O Brasil está a caminho de uma significativa mudança em sua balança comercial, com o Sudeste Asiático projetado para se tornar o principal parceiro comercial do país, superando os tradicionais mercados dos Estados Unidos e da União Europeia. A projeção foi feita pelo Ministro das Relações Exteriores, Mauro Vieira, em Brasília, nesta terça-feira (18), durante o recebimento do representante da Associação de Nações do Sudeste Asiático (Asean).
Essa perspectiva surge em um momento crucial, onde o Brasil busca diversificar suas exportações e fortalecer laços com novas economias globais. O crescimento exponencial do intercâmbio comercial com a Asean, aliado a um cenário de desafios com parceiros mais antigos, impulsiona essa reorientação estratégica que promete impactos positivos para a economia nacional, reverberando em regiões como Rio das Ostras, Macaé e toda a Região dos Lagos.
Crescimento Exponencial e Novas Rotas Comerciais
O chanceler Mauro Vieira destacou o impressionante salto no comércio brasileiro com o bloco da Asean, que engloba 11 nações asiáticas. Entre 2003 e 2025, o volume de negócios aumentou dez vezes, passando de US$ 3 bilhões para US$ 38 bilhões. Esse ritmo acelerado indica que a superação de parceiros históricos como EUA e União Europeia é uma questão de tempo.
Para ilustrar a relevância crescente, Vieira citou exemplos concretos: “O Brasil já exporta mais para a Singapura do que para a Alemanha. Exporta mais para a Indonésia, Vietnã, Malásia e Tailândia do que para a França.” Essa mudança de panorama é especialmente relevante diante do recente tarifaço imposto pelos EUA a algumas exportações brasileiras, o que reforça a necessidade de buscar novos mercados e minimizar dependências.
Brasil Busca Parceria Estratégica com a Asean
A reunião com o secretário-geral da Asean, o cambojano Kao Kim Hourn, faz parte de uma agenda mais ampla para aprofundar as relações com o Sudeste Asiático. O ministro Mauro Vieira expressou o desejo do Brasil de se tornar um “parceiro de diálogo” da Asean, status atualmente concedido a potências como EUA, União Europeia, Japão, China e Rússia.

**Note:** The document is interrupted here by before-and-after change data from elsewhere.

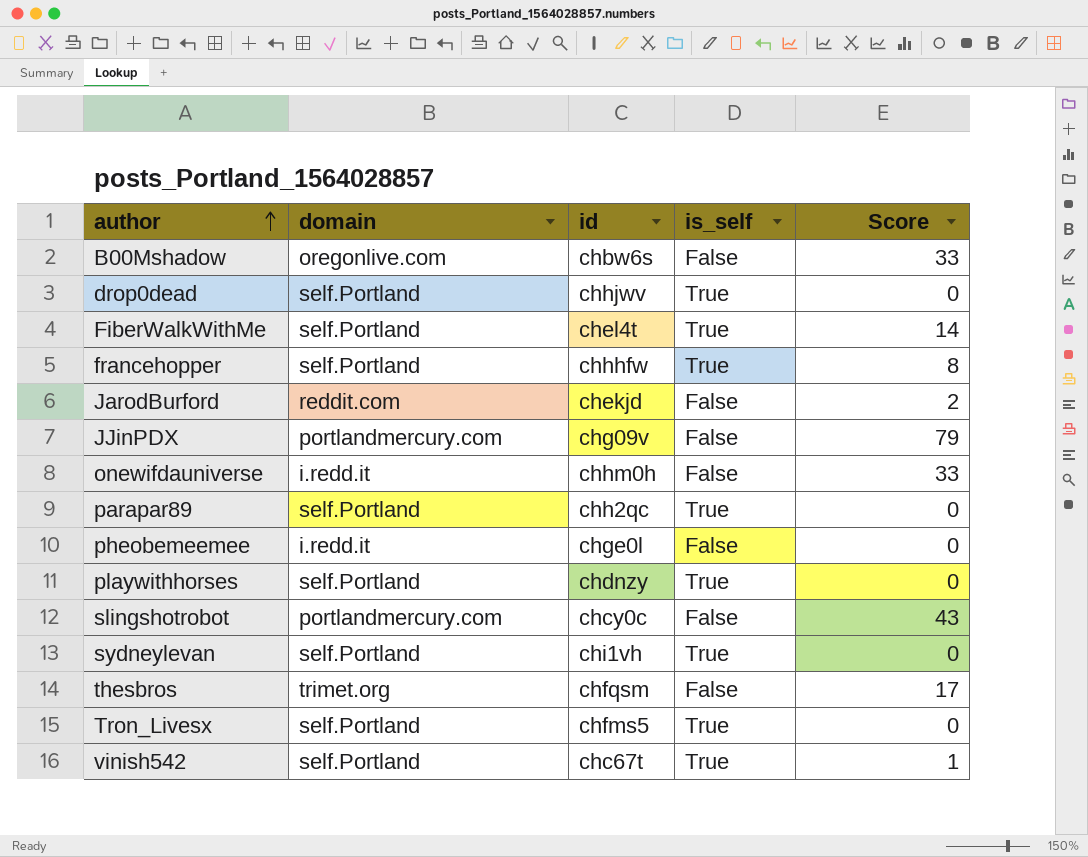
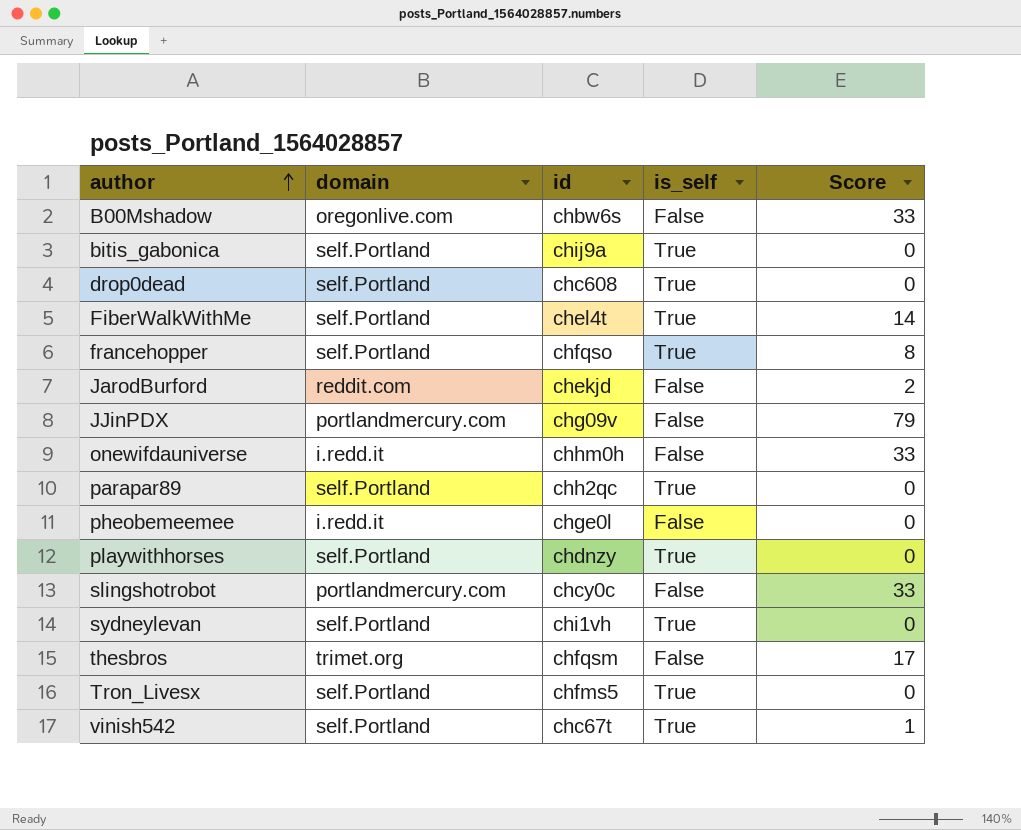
row bitis_gabonica: none -> self.Portland | chij9a | True | 0
drop0dead | id: chhjwv -> chc608
francehopper | id: chhhfw -> chfqso
slingshotrobot | Score: 43 -> 33

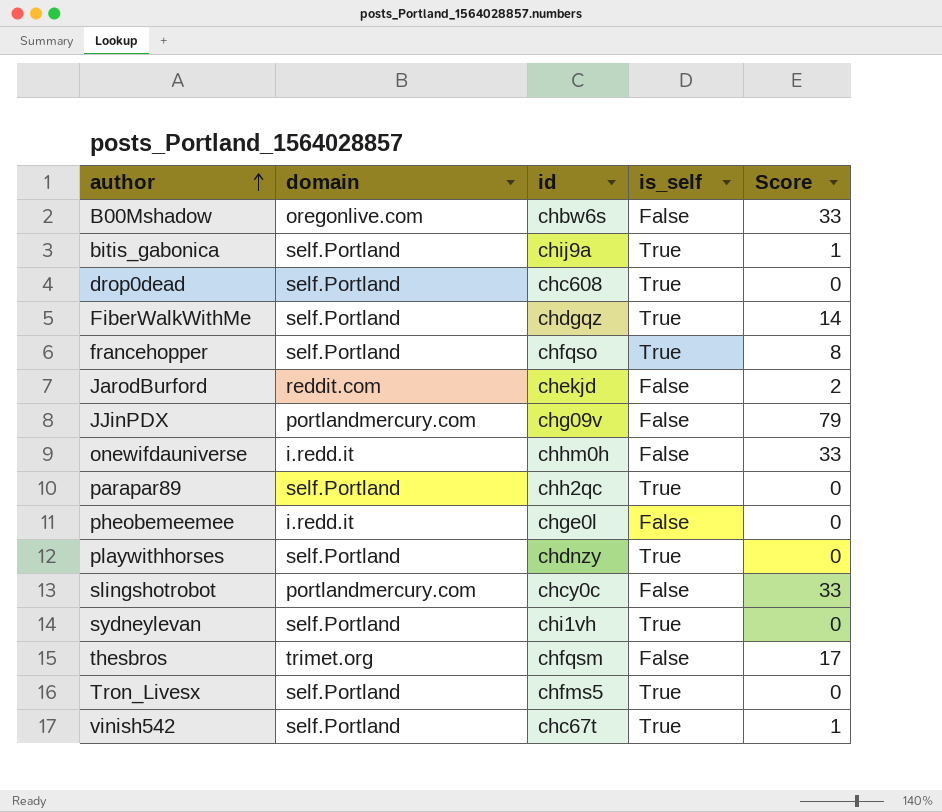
bitis_gabonica | Score: 0 -> 1
FiberWalkWithMe | id: chel4t -> chdgqz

Kao Kim Hourn, que está no Brasil a convite do governo para uma série de encontros com ministros, empresários e acadêmicos até a próxima sexta-feira (21), ressaltou a importância da parceria. “A Asean atribui grande importância à parceria com o Brasil. Desenvolvemos uma das relações mais dinâmicas e sustentáveis na América Latina”, afirmou o secretário-geral, indicando um alinhamento de interesses e visões entre as regiões.
Potencial Econômico da Asean e Desafios Globais
Os países da Asean – que incluem Indonésia, Malásia, Filipinas, Singapura, Tailândia, Vietnã, Timor Leste e Camboja – demonstram um vigor econômico notável. Nos últimos dez anos, o Produto Interno Bruto (PIB) conjunto do bloco duplicou, saltando de US$ 2,5 bilhões para US$ 4,5 bilhões, e sua população ultrapassa os 700 milhões de habitantes.
Essa pujança econômica, aliada a um forte compromisso com o multilateralismo e a cooperação internacional, cria um terreno fértil para parcerias em áreas diversas. Kao Kim Hourn destacou o potencial de colaboração em setores como inovação, desenvolvimento sustentável, segurança alimentar, agricultura, energia renovável e ação climática, reforçando a visão de um “Sul Global” mais forte e interconectado.
O Rio das Ostras Jornal acompanha os desdobramentos da política externa brasileira e seus impactos na economia nacional e regional.